Indonesia has a pause. The still relatively low AI exposure rate provides room, but that room is neither free nor permanent. Especially with AI adoption already at 92 percent, the public is already familiar with the technology. What has not matured is its use for productivity and readiness to face its disruption.
What is needed now is not panic, but precision. We need precision in mapping which sectors are most vulnerable in the next five years. We also need precision in designing reskilling programs that genuinely target threatened workers, not only those already ready to learn. Finally, we need precision in regulation, so that corporate AI adoption does not shift the burden onto the workforce without an adequate safety net.

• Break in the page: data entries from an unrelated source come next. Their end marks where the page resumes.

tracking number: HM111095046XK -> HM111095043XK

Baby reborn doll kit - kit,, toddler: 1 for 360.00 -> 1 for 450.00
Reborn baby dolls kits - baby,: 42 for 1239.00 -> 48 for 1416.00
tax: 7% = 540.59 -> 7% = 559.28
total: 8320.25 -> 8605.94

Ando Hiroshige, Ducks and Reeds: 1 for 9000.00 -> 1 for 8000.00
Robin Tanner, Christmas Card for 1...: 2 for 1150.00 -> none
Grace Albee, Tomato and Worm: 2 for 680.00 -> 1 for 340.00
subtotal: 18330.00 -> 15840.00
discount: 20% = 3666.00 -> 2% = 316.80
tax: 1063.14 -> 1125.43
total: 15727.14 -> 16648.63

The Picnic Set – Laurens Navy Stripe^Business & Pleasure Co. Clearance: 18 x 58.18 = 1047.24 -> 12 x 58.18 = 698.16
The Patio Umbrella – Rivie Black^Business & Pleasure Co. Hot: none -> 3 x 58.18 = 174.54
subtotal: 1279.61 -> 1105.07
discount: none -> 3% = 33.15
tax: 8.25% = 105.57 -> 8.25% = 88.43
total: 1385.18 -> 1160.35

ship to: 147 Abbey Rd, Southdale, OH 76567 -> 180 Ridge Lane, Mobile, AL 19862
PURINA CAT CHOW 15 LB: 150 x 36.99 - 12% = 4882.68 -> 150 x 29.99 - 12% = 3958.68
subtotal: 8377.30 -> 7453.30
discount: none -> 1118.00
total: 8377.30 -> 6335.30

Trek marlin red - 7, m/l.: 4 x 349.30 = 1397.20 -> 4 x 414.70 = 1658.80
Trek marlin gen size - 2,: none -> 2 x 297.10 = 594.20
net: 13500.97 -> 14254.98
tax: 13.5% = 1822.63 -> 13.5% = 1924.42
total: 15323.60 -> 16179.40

So the real question is not "will AI take our jobs?" The question is who decides who gets those new jobs, and whether that decision is being made now or waiting until it is too late.
Sources
Ministry of Manpower of the Republic of Indonesia. Layoff data January to June 2025 via the Satudata Kemnaker platform (42,385 workers, up 32.19%). Cited via VIVA.co.id and Republika.
Ministry of Communication and Digital Affairs (Komdigi). Indonesia AI adoption rate of 92 percent, statement by Minister Meutya Hafid, 24 February 2026.
Challenger, Gray & Christmas. United States layoff report through July 2025 (806,383 jobs, up 75% YoY).
RationalFX via Network World. Global tech sector layoffs 2025 (244,851 jobs).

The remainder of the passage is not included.